What you need to do:
Give the listing again word for word. Leave every image out.

Task material:
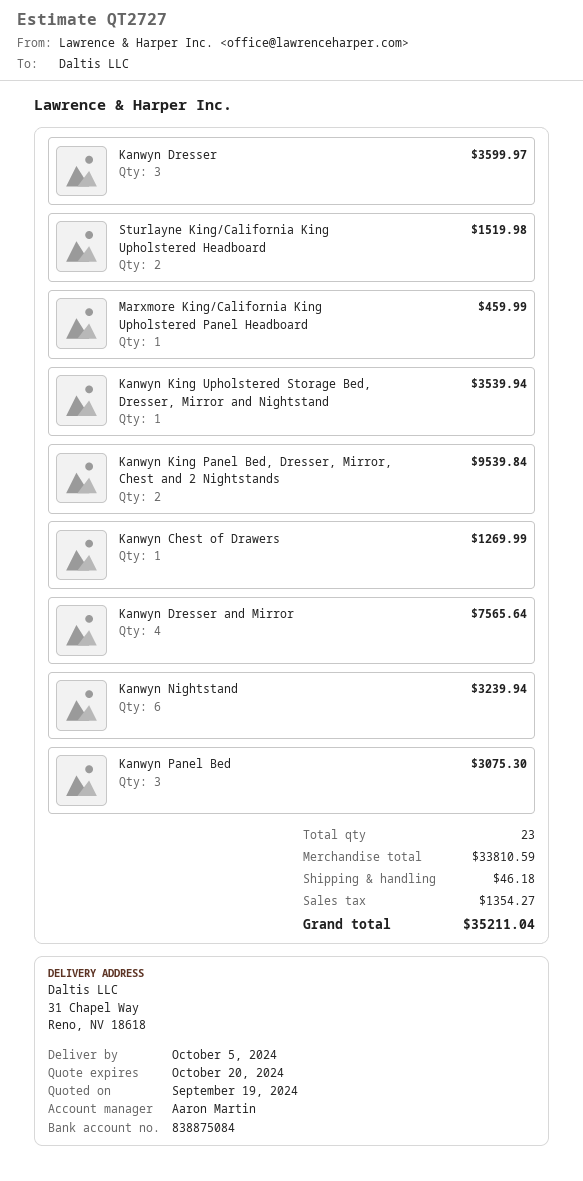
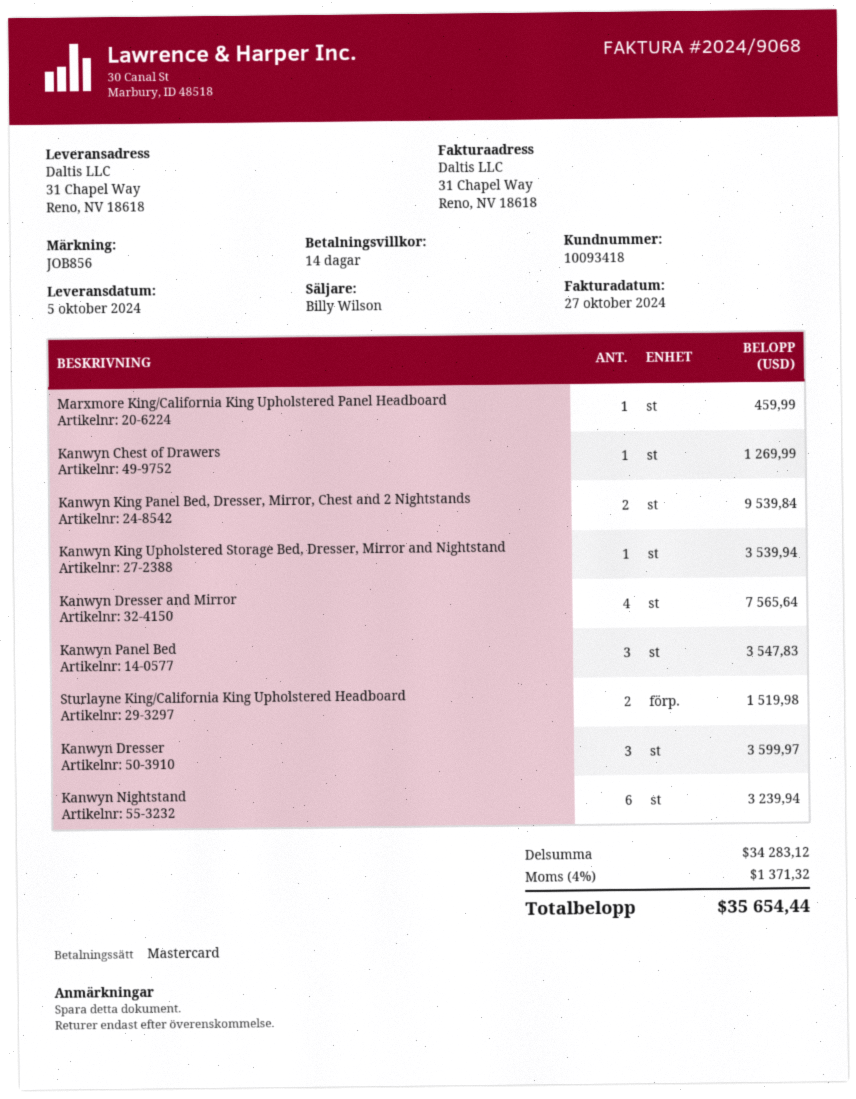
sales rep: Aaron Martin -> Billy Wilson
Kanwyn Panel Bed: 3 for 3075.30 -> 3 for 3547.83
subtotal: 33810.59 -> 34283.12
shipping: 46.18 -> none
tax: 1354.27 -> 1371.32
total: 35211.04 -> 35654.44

Your response:
sales rep: Aaron Martin -> Billy Wilson
Kanwyn Panel Bed: 3 for 3075.30 -> 3 for 3547.83
subtotal: 33810.59 -> 34283.12
shipping: 46.18 -> none
tax: 1354.27 -> 1371.32
total: 35211.04 -> 35654.44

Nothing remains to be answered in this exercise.